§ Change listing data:
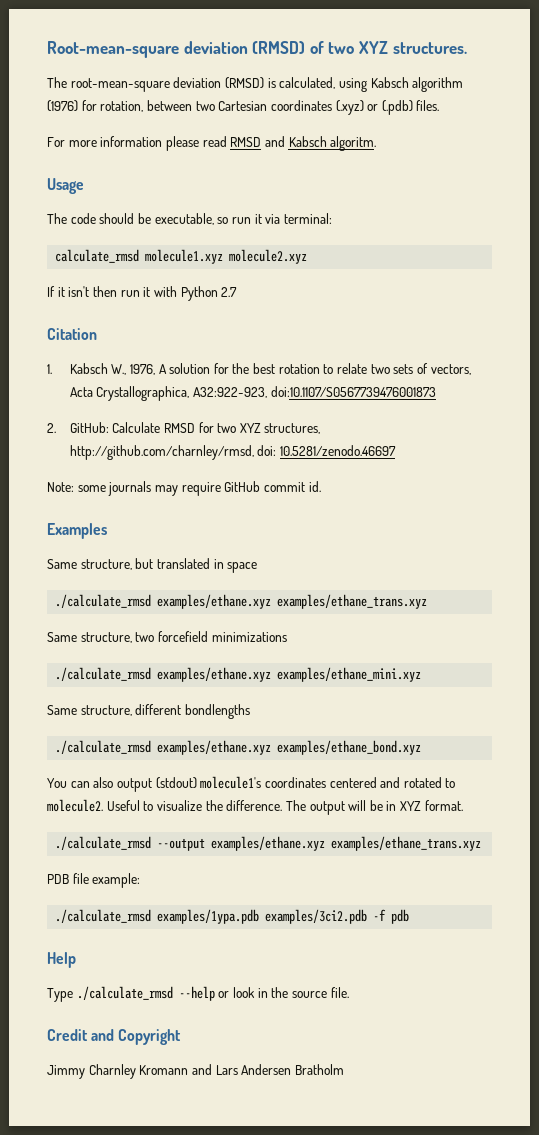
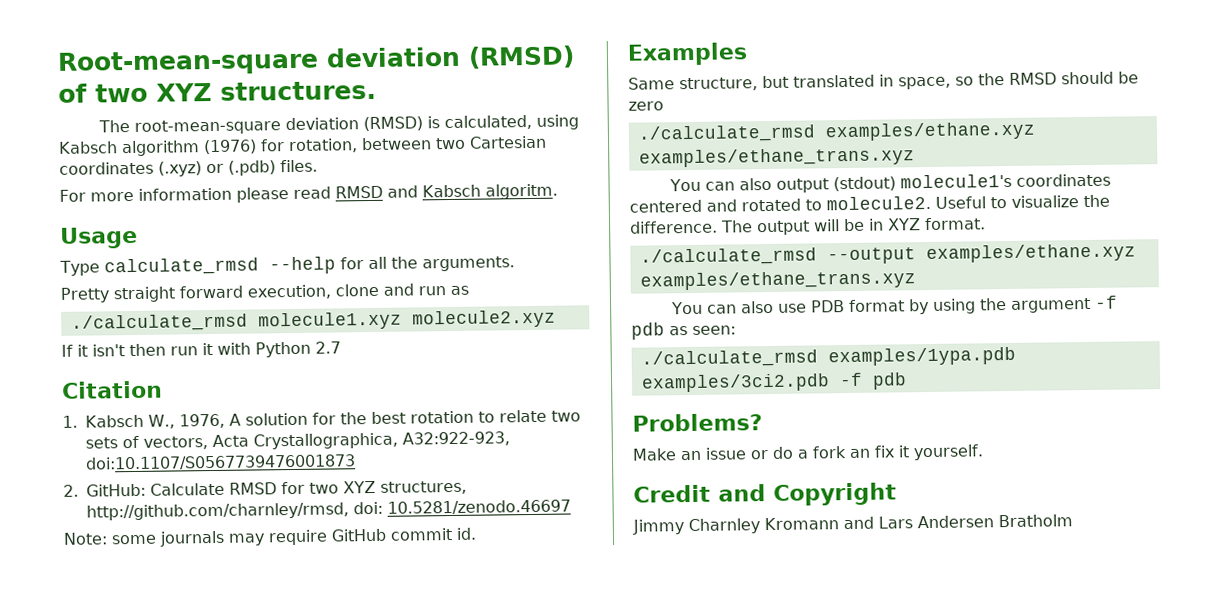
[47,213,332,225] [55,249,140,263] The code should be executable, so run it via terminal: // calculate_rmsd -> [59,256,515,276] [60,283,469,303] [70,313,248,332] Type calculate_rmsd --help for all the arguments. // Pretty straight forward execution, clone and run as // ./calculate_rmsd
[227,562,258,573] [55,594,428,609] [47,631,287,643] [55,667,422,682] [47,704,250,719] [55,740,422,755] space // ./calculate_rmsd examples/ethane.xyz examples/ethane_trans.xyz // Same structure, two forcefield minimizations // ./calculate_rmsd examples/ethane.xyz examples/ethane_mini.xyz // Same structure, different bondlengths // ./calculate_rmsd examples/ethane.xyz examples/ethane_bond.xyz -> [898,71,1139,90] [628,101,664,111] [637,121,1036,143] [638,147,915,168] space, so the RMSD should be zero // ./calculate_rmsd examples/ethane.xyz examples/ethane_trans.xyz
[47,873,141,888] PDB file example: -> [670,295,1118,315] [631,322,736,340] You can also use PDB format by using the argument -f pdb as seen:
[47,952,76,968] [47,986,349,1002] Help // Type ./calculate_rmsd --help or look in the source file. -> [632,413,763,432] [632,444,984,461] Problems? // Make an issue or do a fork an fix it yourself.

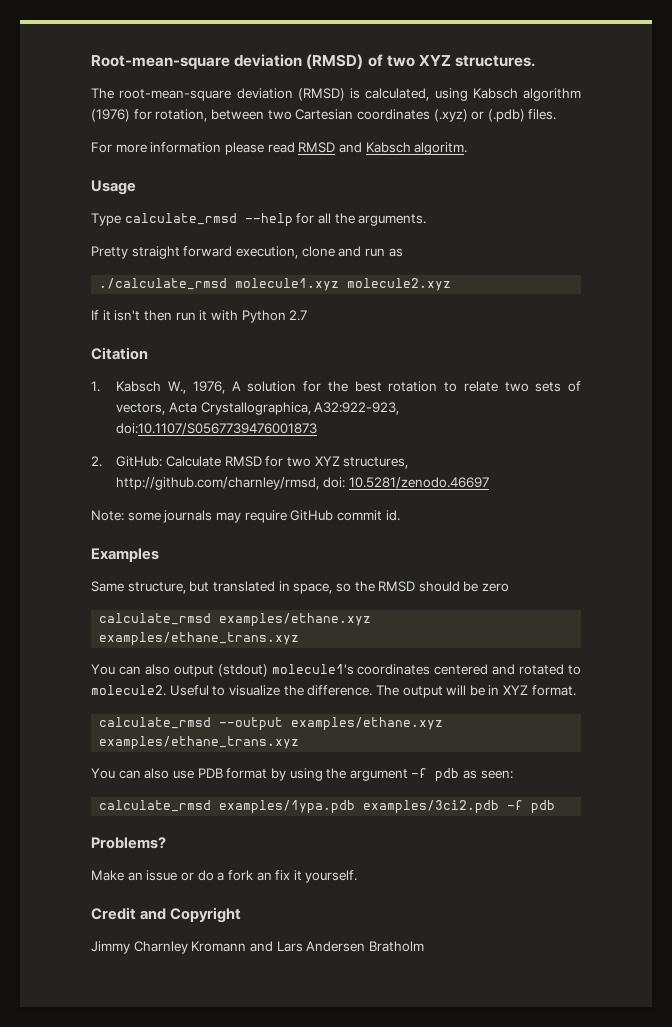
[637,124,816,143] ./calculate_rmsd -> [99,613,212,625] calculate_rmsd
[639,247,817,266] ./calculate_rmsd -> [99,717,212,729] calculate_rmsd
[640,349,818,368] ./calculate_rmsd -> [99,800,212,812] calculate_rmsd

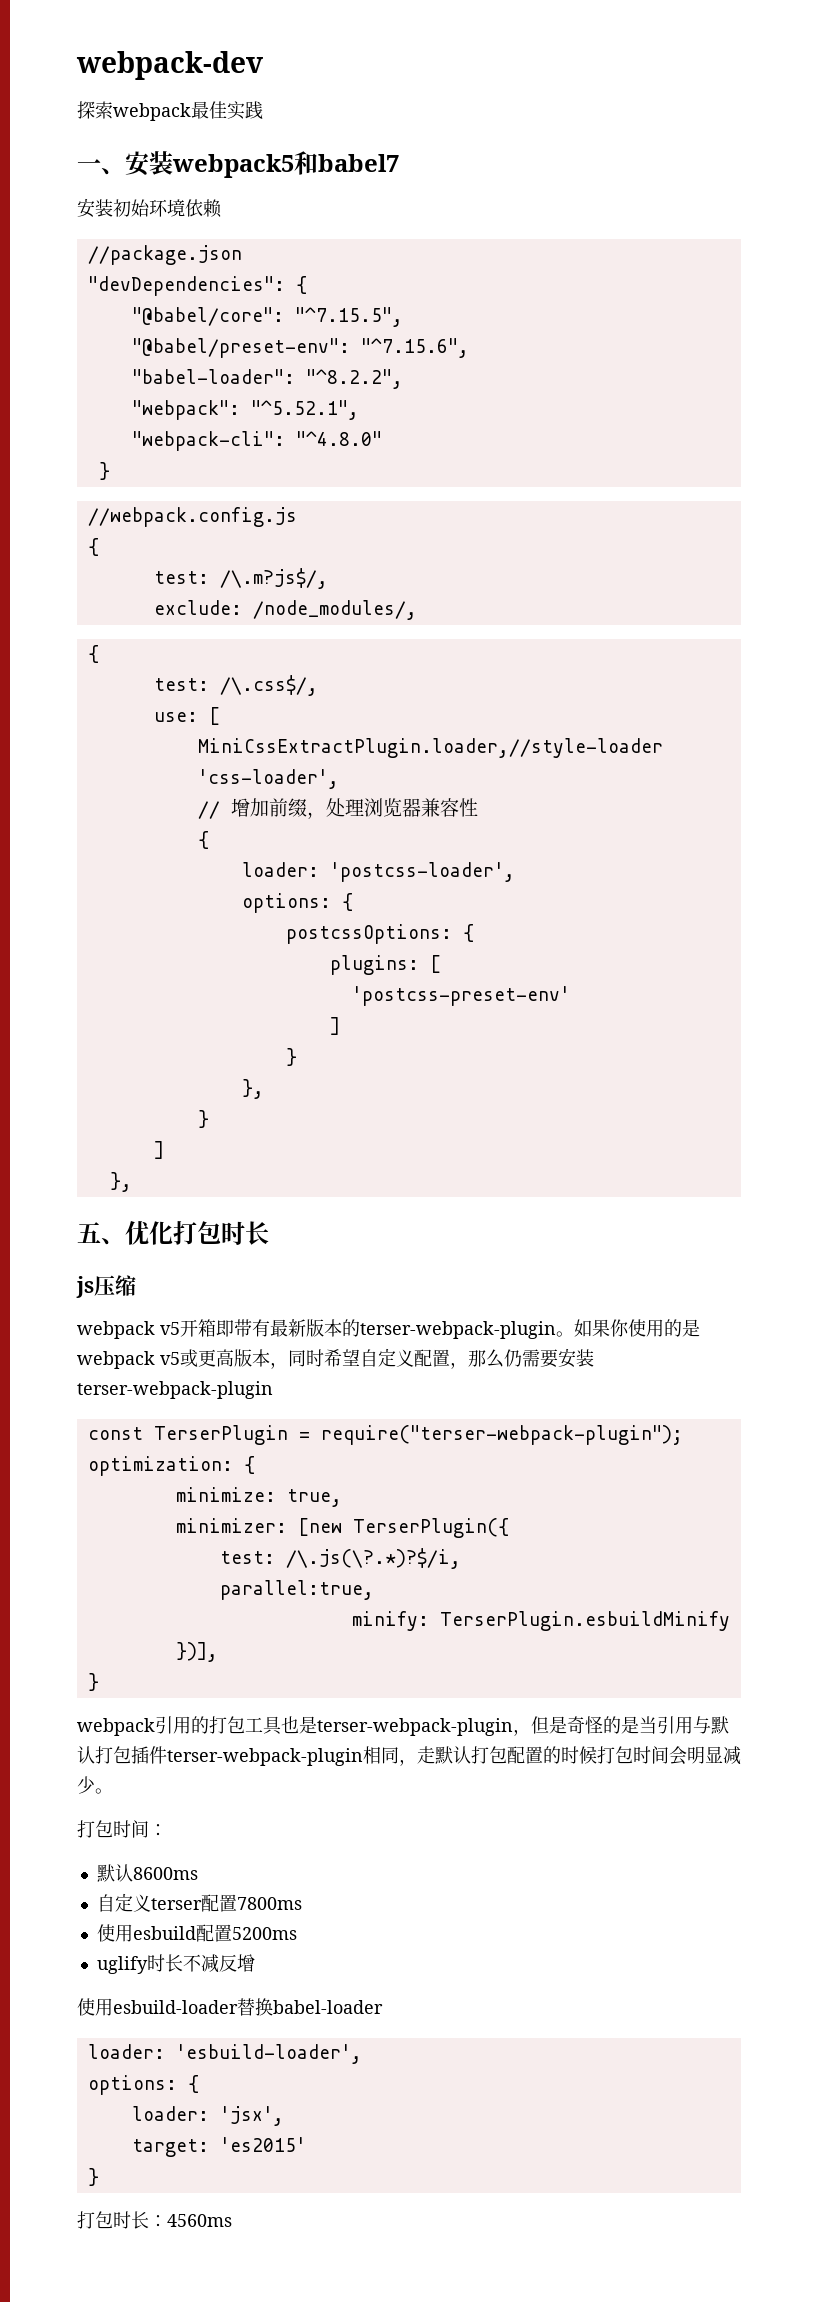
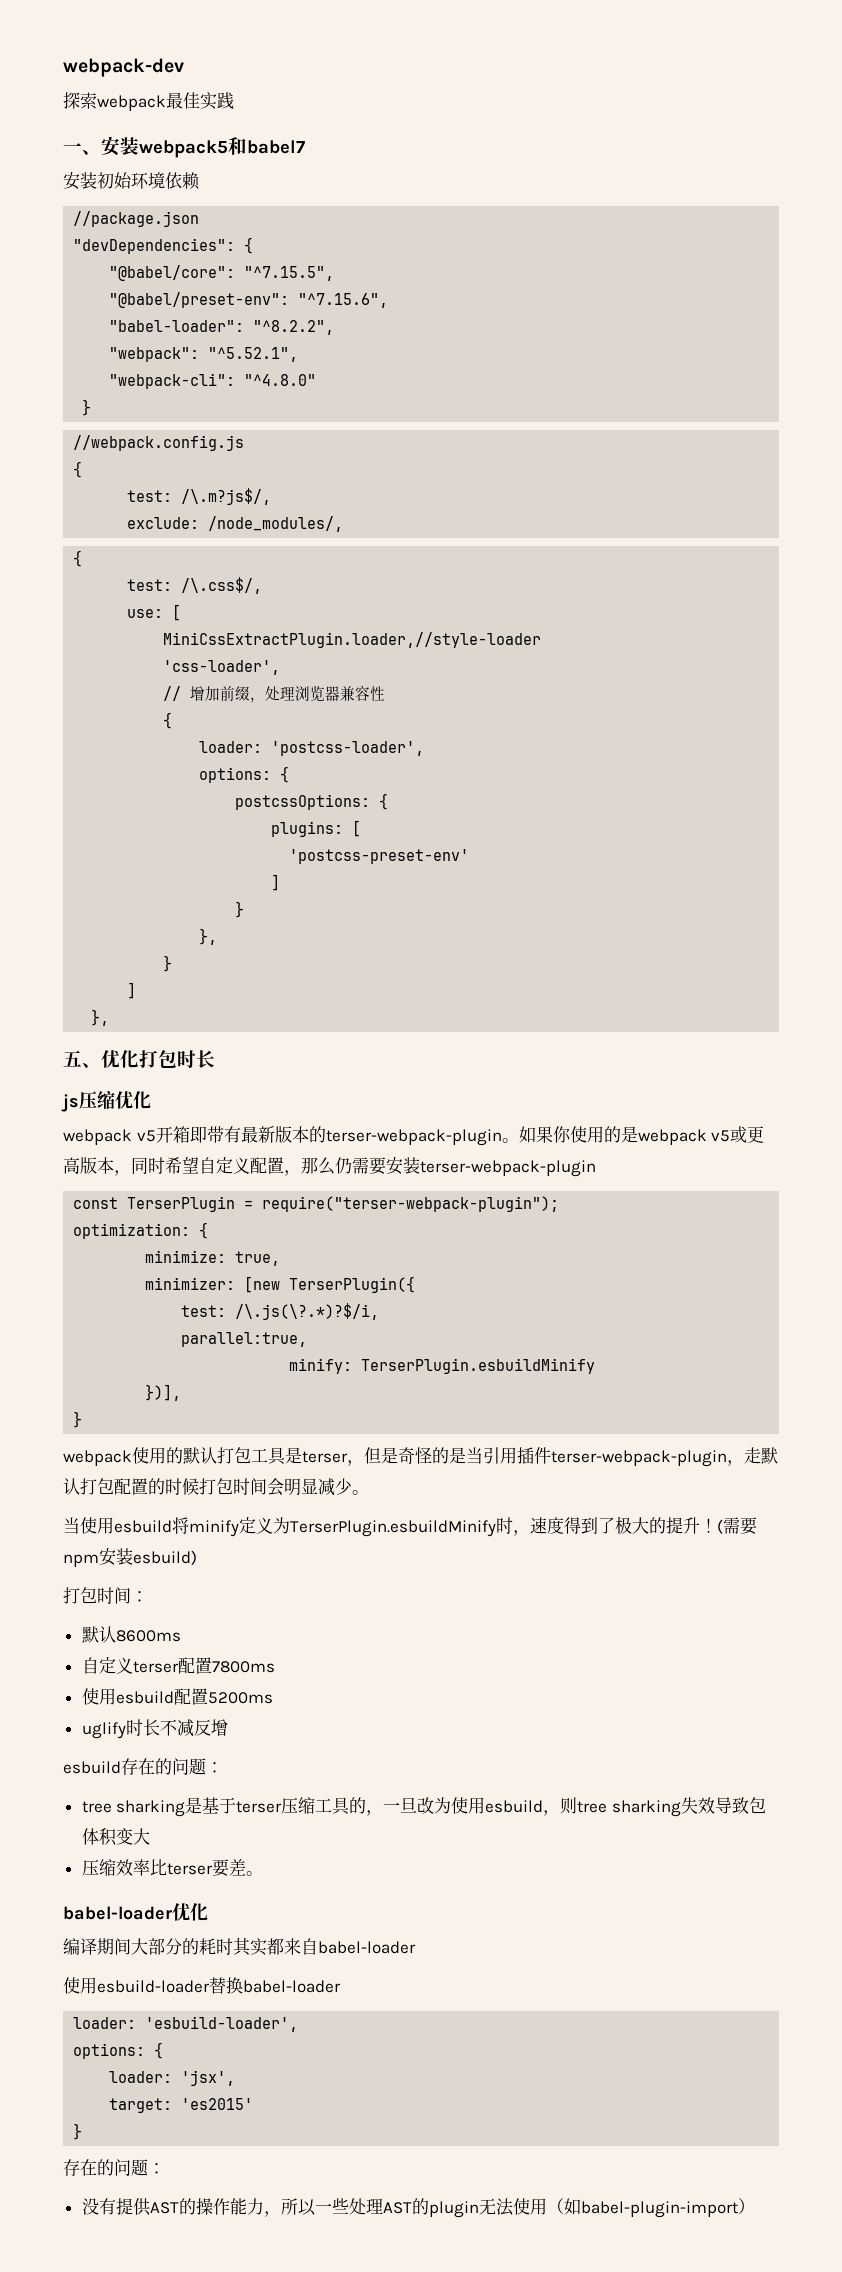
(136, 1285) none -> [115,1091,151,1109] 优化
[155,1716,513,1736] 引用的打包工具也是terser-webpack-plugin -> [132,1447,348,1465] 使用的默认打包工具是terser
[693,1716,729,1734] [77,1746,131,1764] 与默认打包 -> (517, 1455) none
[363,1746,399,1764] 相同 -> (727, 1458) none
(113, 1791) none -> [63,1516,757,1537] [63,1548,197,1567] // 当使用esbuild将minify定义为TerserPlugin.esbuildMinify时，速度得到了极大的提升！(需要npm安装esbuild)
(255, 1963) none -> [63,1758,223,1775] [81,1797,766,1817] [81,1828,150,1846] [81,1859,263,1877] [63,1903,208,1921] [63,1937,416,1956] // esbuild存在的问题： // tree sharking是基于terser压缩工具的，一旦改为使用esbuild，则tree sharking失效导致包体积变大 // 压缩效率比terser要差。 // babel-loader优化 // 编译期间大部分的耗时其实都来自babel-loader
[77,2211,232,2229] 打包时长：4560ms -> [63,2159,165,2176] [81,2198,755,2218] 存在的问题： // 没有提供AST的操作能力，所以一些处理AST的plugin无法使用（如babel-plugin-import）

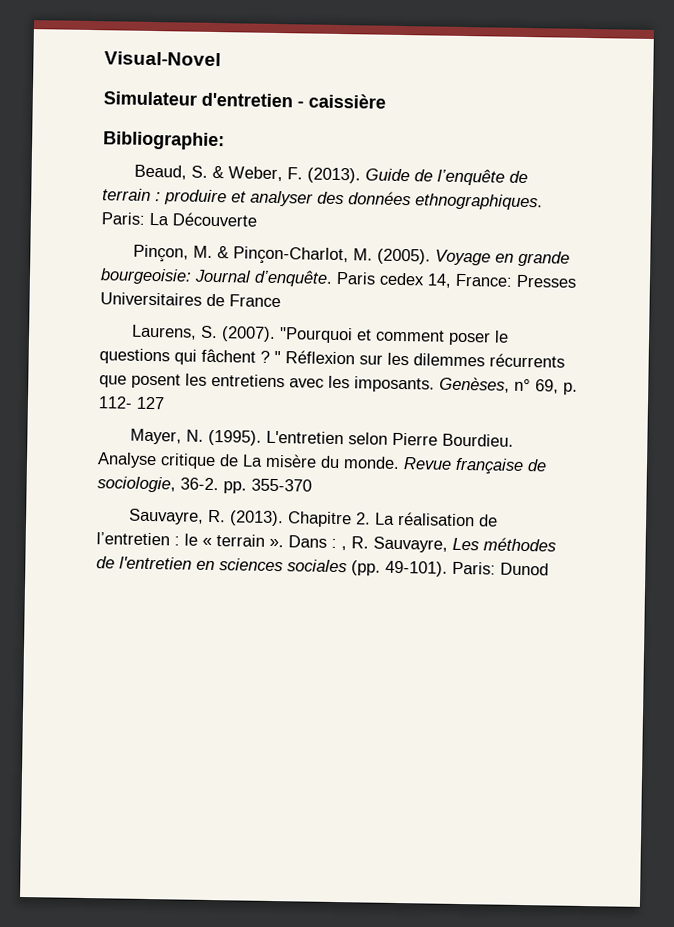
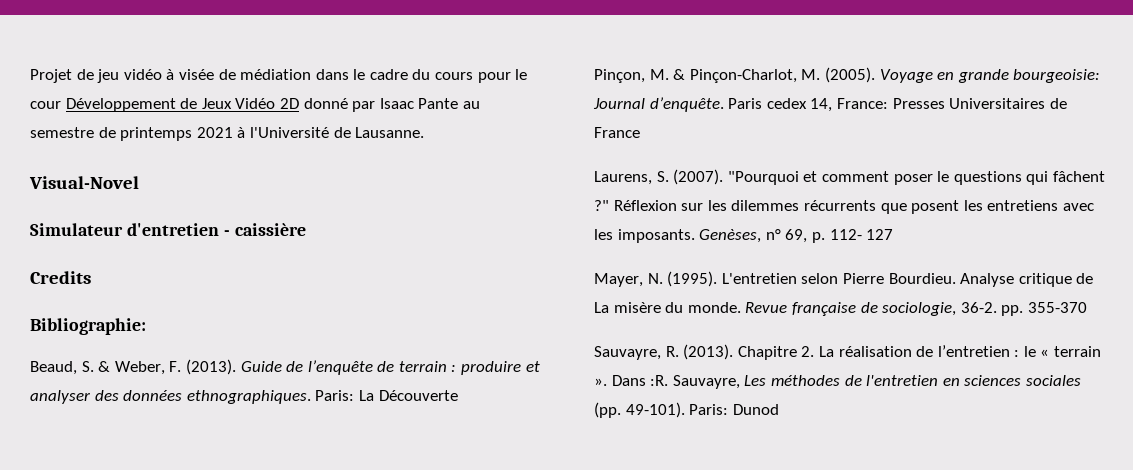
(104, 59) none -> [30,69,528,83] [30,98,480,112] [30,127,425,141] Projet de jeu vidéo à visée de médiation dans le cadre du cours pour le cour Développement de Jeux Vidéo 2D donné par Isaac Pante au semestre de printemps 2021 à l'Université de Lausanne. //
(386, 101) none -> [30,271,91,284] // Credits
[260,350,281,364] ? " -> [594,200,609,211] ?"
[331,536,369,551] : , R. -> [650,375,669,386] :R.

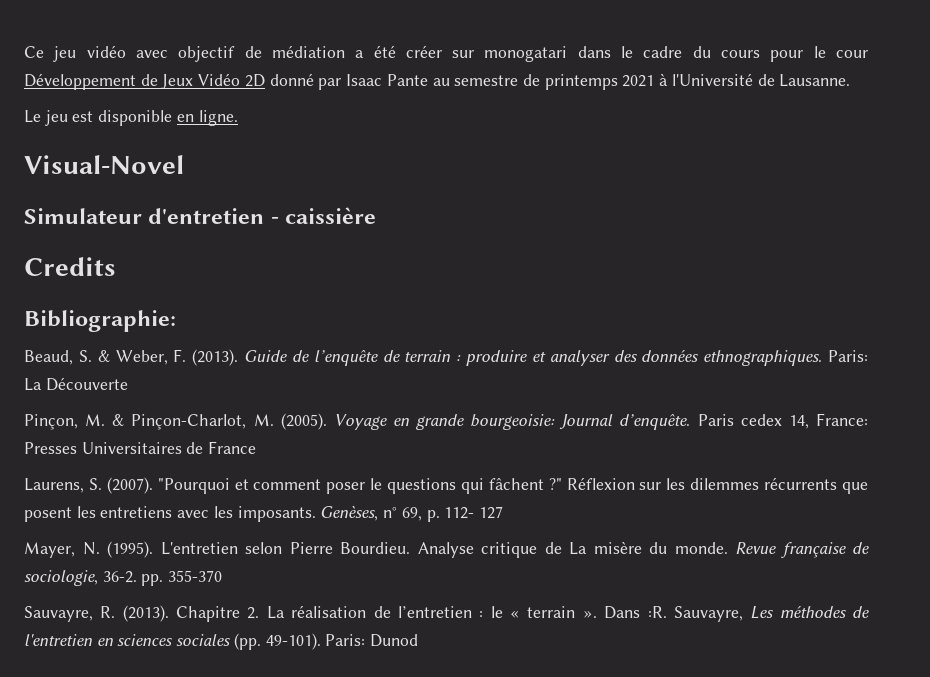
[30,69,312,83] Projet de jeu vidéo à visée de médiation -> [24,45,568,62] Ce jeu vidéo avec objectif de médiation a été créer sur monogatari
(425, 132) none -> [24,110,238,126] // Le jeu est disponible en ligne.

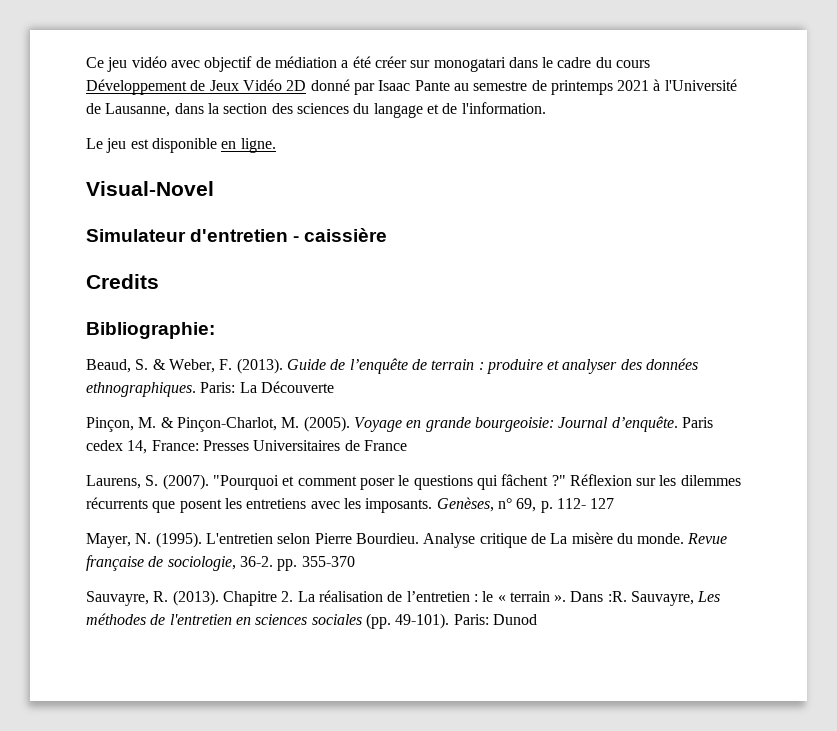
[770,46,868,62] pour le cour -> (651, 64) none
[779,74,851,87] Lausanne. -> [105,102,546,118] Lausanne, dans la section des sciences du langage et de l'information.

§ THE PROBLEM:
Set down word for word every line from the one containing "[77,2211,232,2229] 打包时长：4560ms ->" through the last line of the records above, both ends included. Leave out the pictures.

§ ANSWER TO THIS TASK:
[77,2211,232,2229] 打包时长：4560ms -> [63,2159,165,2176] [81,2198,755,2218] 存在的问题： // 没有提供AST的操作能力，所以一些处理AST的plugin无法使用（如babel-plugin-import）

(104, 59) none -> [30,69,528,83] [30,98,480,112] [30,127,425,141] Projet de jeu vidéo à visée de médiation dans le cadre du cours pour le cour Développement de Jeux Vidéo 2D donné par Isaac Pante au semestre de printemps 2021 à l'Université de Lausanne. //
(386, 101) none -> [30,271,91,284] // Credits
[260,350,281,364] ? " -> [594,200,609,211] ?"
[331,536,369,551] : , R. -> [650,375,669,386] :R.

[30,69,312,83] Projet de jeu vidéo à visée de médiation -> [24,45,568,62] Ce jeu vidéo avec objectif de médiation a été créer sur monogatari
(425, 132) none -> [24,110,238,126] // Le jeu est disponible en ligne.

[770,46,868,62] pour le cour -> (651, 64) none
[779,74,851,87] Lausanne. -> [105,102,546,118] Lausanne, dans la section des sciences du langage et de l'information.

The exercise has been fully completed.